Clifford Brown & Max Roach is a 1954 album by influential jazz musicians Clifford Brown and Max Roach as part of the Clifford Brown and Max Roach Quintet, described by The New York Times as "perhaps the definitive bop group until Mr. Brown's fatal automobile accident in 1956".[2] The album was critically well received and includes several notable tracks, including two that have since become jazz standards. The album was inducted into the Grammy Hall of Fame in 1999.[3] It is included in Jazz: A Critic's Guide to the 100 Most Important Recordings at #34, where it is described by New York Times jazz critic Ben Ratliff as "one of the strongest studio albums up to that time".[4]

First released as a 10" vinyl in December 1954 (MG 26043), it included only five tracks: "Delilah", "Parisian Thoroughfare", "Daahoud", "Joy Spring" and "Jordu", all recorded at Capitol Studios in Hollywood, in August 1954.[5] In 1955, EmArcy released a 12" vinyl (MG-36036),[6] adding "The Blues Walk" and "What Am I Here For", from a February 1955 session at Capitol Studios in New York City.[7] Since then, it has been reissued multiple times, including in 2000 as part of the Verve Master Edition series with a replica of the original LP sleeve, new liner notes, and containing three alternative takes and one previously unissued track.[8]

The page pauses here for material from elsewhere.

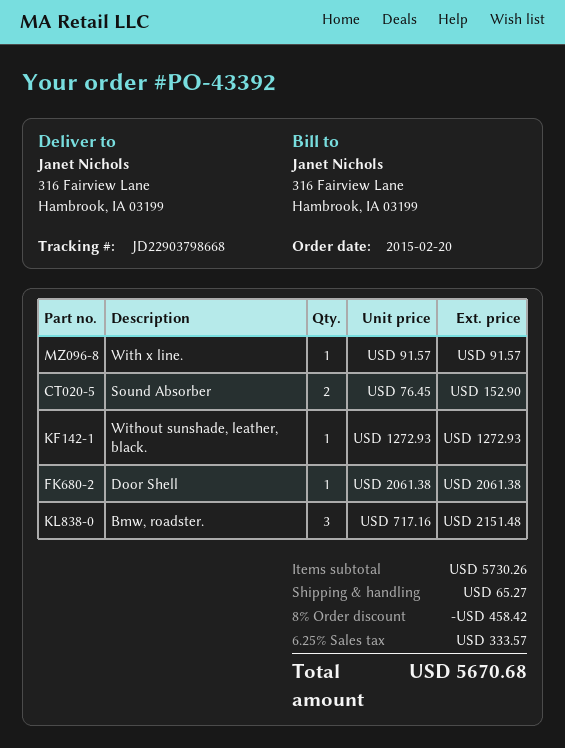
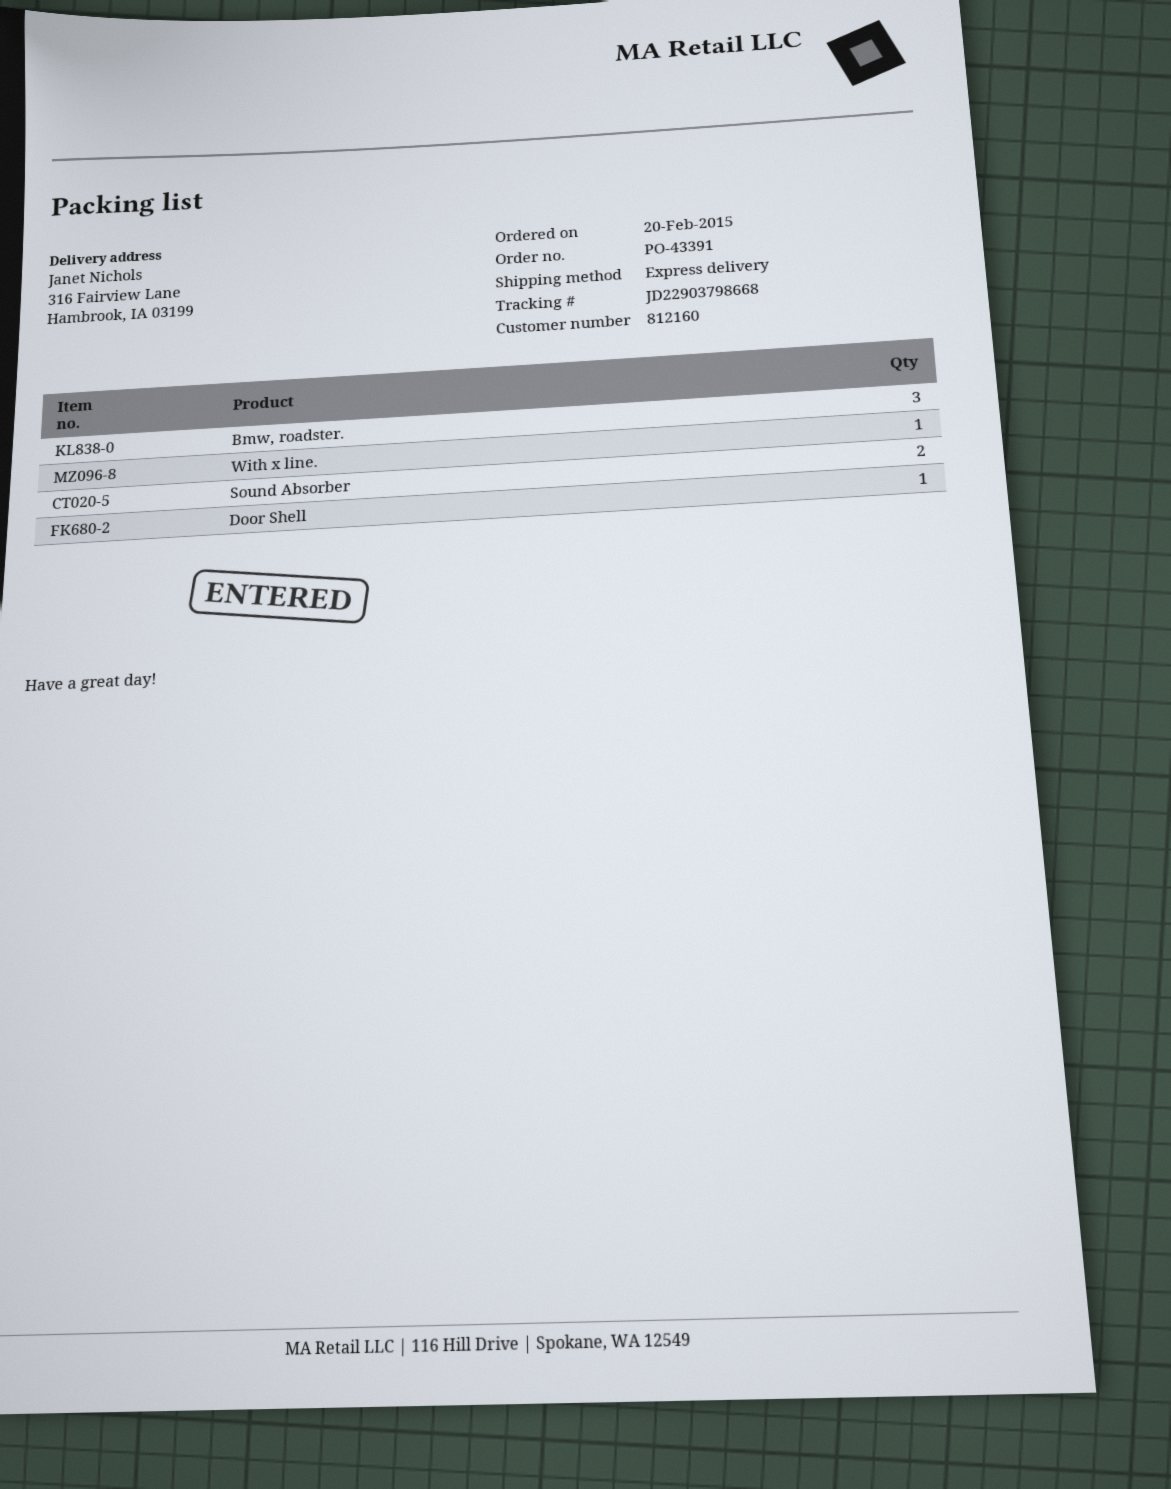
order number: PO-43392 -> PO-43391
Without sunshade, leather, black.: 1 -> none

The album is one of several that resulted from the partnership between Roach and Brown after Roach invited Brown in New York City to join him in creating a band.[9] Brown and Roach together selected additional musicians to comprise the quintet from among the jazz musicians currently active in Hollywood. The band's early line-ups included Sonny Stitt, Teddy Edwards, Carl Perkins and George Bledsoe, but by the time the first of these sessions was recorded in August 1954, they had been replaced by the more long-term line-up of Clifford Brown, Harold Land and Richie Powell, the brother of jazz luminary Bud Powell. The band was prominent in the jazz scene; Land, brought in when predecessor Edwards declined to tour with the group, experienced an enormous increase in his reputation in the jazz world, while Land's successor (Sonny Rollins) would be springboarded by the visible position into superstardom.[10]

Critical reception[edit]

Professional ratings
Review scores
Allmusic4.5/5 stars[11]

The album was critically well received. The Blackwell Guide to Recorded Jazz ranks it as among the best of the short-lived quintet, which in its 2½ years of existence "left behind a body of music that encapsulates all the best virtues of hard bop".[12] "The numerous felicities of this tightly-knit working band", author Barry Dean Kernfeld wrote, "were seldom better displayed than in these dynamic performances".[13] In its review, AllMusic describes it as "by far some of the warmest and most sincere bebop performed and committed to tape", indicating that "[i]t represents bop at its best and is recommended for collectors and casual fans alike".[8]

Notable tracks[edit]

According to The Rough Guide to Jazz, two of the songs featured on this album, "Daahoud" and "Joy Spring", have become "part of the standard jazz repertoire".[14] The song "Joy Spring" was composed by Brown in honor of his wife, whom he called his "joy spring".[15] She had been introduced to him by Roach as a student working to prove in her thesis that jazz was inferior to her field of classical music, a thesis Brown convinced her was mistaken. Ratliff describes these two songs, along with the tracks "Parisian Thoroughfare" and "Jordu" as "four of Brown's great performances".[16]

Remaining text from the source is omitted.